Blocking, long running function [async again]

1,041 views
Skip to first unread message

grundic

unread,
Feb 28, 2010, 10:39:31 AM2/28/10
to Tornado Web Server
Hello everyone!

I have a problem, that a encoutered two weeks ago - and still no
success :(
I've read all messages in Google groups, found several solutions. But
they are not applicable for me.

So, the problem: say, I would like to create host monitoring
application, using python and tornado, certainly.
Let it be just s simple ping function:

def ping(host):
...
some long executing/scanning mechanism
...

So, how could I run it asynchronously via "get" request? I've read,
that tornado is a single threaded application and I should't use
threads (maybe I'm wrong and missunderstuded smthing). I saw chat
example, but I don't understand it clearly :(
I found solution with executing some shell command async (http://
brianglass.wordpress.com/2009/11/29/asynchronous-shell-commands-with-
tornado/). So I can put my function in file ping.py and make a call:

....
self.pipe = p = os.popen('python ping.py')
self.ioloop.add_handler( p.fileno(),
self.async_callback(self.on_response), self.ioloop.READ )
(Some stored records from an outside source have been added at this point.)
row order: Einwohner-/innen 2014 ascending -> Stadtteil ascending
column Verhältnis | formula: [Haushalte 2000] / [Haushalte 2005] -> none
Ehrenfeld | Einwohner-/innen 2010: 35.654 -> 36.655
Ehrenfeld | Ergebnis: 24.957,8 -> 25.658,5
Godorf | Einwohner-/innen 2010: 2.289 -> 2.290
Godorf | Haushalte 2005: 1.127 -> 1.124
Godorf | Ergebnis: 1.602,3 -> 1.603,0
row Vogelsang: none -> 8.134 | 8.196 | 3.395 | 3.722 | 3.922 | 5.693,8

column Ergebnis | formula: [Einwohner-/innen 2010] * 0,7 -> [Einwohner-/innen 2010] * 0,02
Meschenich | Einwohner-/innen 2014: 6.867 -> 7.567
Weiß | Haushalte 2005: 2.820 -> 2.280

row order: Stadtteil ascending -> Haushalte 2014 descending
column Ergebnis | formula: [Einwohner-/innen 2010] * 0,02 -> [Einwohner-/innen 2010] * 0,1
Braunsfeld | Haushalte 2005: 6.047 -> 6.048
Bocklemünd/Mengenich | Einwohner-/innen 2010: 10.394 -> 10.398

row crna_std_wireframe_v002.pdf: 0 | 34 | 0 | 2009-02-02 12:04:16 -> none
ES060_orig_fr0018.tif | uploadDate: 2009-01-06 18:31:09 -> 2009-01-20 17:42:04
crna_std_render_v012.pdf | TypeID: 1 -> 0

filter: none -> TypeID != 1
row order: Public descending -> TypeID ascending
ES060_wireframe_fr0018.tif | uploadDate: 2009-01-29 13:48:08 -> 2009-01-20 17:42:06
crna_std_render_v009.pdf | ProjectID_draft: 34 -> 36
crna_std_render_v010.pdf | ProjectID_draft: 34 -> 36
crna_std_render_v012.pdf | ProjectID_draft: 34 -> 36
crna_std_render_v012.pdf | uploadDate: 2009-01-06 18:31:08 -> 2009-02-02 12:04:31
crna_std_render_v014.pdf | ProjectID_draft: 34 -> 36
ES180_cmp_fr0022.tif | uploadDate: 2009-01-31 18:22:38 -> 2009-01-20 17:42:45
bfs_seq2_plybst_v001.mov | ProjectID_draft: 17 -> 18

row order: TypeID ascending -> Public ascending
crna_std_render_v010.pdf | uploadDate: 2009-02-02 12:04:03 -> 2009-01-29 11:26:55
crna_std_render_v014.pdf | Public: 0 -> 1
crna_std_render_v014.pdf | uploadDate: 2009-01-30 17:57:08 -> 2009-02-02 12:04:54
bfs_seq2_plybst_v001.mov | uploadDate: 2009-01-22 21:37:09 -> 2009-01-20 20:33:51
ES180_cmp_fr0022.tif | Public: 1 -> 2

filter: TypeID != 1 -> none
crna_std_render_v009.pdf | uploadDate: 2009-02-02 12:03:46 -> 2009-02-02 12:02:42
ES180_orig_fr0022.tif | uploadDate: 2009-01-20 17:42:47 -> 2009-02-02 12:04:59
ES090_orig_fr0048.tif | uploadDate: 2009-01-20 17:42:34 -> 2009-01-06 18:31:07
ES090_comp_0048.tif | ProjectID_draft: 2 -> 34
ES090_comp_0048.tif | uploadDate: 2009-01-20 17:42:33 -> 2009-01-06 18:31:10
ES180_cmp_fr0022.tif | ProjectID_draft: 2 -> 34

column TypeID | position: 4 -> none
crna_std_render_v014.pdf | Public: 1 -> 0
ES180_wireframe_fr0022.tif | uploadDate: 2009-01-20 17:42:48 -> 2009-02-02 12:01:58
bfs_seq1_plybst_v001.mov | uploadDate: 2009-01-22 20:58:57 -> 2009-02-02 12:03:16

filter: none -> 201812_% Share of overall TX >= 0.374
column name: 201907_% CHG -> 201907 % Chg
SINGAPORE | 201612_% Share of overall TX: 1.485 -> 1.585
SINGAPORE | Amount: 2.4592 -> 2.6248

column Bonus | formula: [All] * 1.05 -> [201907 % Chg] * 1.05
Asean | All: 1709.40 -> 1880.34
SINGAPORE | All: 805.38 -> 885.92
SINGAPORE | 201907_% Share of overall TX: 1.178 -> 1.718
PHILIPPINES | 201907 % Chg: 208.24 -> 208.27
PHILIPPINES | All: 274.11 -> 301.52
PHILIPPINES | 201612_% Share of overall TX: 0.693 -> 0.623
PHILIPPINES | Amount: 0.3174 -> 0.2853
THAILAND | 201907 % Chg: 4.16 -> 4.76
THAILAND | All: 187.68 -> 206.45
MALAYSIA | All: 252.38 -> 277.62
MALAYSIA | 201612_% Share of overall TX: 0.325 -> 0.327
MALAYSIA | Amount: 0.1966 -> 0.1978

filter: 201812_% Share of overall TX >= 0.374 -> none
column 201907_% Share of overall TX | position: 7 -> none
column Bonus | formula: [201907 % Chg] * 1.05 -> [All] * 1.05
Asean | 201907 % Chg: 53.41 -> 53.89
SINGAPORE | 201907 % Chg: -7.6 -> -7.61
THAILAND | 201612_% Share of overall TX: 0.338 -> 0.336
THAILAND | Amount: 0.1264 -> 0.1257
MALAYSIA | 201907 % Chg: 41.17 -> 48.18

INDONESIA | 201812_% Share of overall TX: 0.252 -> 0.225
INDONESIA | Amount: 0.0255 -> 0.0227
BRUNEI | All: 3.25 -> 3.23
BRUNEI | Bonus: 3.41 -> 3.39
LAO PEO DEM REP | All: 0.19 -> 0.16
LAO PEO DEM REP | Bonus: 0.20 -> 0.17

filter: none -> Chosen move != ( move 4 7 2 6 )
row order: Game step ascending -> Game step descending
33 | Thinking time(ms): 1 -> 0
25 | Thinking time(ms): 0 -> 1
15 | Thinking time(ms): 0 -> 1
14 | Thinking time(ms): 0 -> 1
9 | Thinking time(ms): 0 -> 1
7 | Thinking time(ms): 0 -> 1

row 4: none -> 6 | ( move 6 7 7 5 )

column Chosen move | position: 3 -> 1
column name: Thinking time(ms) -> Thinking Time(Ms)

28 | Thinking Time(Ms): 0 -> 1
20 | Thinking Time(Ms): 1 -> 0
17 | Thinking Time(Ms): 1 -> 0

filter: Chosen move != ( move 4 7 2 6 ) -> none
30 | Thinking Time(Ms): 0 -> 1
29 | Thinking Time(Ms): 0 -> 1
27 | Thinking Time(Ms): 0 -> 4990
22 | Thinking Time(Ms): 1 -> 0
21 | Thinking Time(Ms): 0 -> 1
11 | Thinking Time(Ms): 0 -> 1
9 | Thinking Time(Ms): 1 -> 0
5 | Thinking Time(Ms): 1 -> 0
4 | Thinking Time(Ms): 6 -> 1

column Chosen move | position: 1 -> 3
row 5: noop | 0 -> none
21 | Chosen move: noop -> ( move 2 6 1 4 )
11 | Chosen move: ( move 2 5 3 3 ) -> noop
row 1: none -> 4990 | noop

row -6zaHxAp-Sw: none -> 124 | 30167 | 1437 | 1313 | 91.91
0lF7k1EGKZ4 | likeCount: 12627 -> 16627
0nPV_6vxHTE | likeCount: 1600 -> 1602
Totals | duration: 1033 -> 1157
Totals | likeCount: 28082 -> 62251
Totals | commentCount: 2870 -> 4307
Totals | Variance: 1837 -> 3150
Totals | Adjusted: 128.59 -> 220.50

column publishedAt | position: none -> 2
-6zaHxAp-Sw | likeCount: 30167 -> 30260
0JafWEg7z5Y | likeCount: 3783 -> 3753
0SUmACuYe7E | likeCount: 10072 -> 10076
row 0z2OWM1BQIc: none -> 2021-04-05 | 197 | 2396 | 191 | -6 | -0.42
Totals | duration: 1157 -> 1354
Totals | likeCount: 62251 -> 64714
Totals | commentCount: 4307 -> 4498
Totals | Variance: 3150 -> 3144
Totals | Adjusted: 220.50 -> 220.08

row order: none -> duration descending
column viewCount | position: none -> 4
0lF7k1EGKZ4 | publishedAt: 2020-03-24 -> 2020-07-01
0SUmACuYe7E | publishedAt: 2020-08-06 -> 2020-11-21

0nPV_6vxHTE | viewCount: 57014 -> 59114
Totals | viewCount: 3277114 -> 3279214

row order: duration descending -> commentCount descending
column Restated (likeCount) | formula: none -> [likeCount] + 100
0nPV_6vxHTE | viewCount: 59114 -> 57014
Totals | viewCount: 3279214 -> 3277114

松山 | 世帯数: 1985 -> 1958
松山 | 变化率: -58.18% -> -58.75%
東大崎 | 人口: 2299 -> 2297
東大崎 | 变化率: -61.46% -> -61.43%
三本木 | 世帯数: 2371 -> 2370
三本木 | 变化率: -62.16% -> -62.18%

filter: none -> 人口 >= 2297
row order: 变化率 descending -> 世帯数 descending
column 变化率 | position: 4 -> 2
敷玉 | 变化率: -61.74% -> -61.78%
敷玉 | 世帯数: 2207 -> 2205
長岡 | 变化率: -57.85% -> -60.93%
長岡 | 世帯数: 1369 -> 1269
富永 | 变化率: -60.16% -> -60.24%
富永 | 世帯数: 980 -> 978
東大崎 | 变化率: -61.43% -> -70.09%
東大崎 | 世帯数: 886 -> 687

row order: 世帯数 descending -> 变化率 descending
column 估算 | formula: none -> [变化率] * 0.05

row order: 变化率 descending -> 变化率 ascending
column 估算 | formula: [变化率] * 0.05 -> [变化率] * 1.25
--save results to file and read them back--
....

But it looks like a crap :(

I looked at PeriodicalCallback example, but it's also doesn't work for
me:


class RandHandler(tornado.web.RequestHandler):
@tornado.web.asynchronous
def get(self):
self.scheduler = tornado.ioloop.PeriodicCallback(self._check,
1000)
self.scheduler.start()

def _check(self):
# here bad things happen - sleep blocks the whole application.
The same will be on any long-running function :(
sleep(10)
self.scheduler.stop()
self.write("Hello from sleep request!")
self.finish()


So, all I want to do is call some long-running function, using
@tornado.web.asynchronous annotation in "get" RequestHandler. And then
be notified, when it's finished - to return data back.

For example, when i navigate my browser to http://localhost:8888/ - it
says "Hello!" - it's simple.
And when I go to http://localhost:8888/ping - it executes my function,
waits and after some loading time gives me result. Within loading
time, root page should not be blocked, of course.

Thanks in advance and sorry, if there are some mistakes...
Feel free to ask any questions, if my explanation is not very clear.

Douglas Stanley

unread,
Feb 28, 2010, 2:19:24 PM2/28/10
to python-...@googlegroups.com

I posted something to the list a few weeks ago.
Basically, you can use the process pool from the multiprocessing module to perform asynchronous actions in a separate process.

I made a modification to the hello world example and posted it as a gist on github. I'm not at a computer now, or I'd post the link again. If you search the archive for multiprocessing, you'll probably find it. Or if you're interested, I can repost the link when I get back.

Doug

Matthew Ferguson

unread,
Feb 28, 2010, 2:25:49 PM2/28/10
to python-...@googlegroups.com
Grundic, welcome to our Python-Tornado group.

It's a little confusing what exactly you are trying to accomplish, if perhaps you could try to make a list of the things you'd like to accomplish using Tornado, we'll have an easier time boiling down the issue and steering you in the proper direction.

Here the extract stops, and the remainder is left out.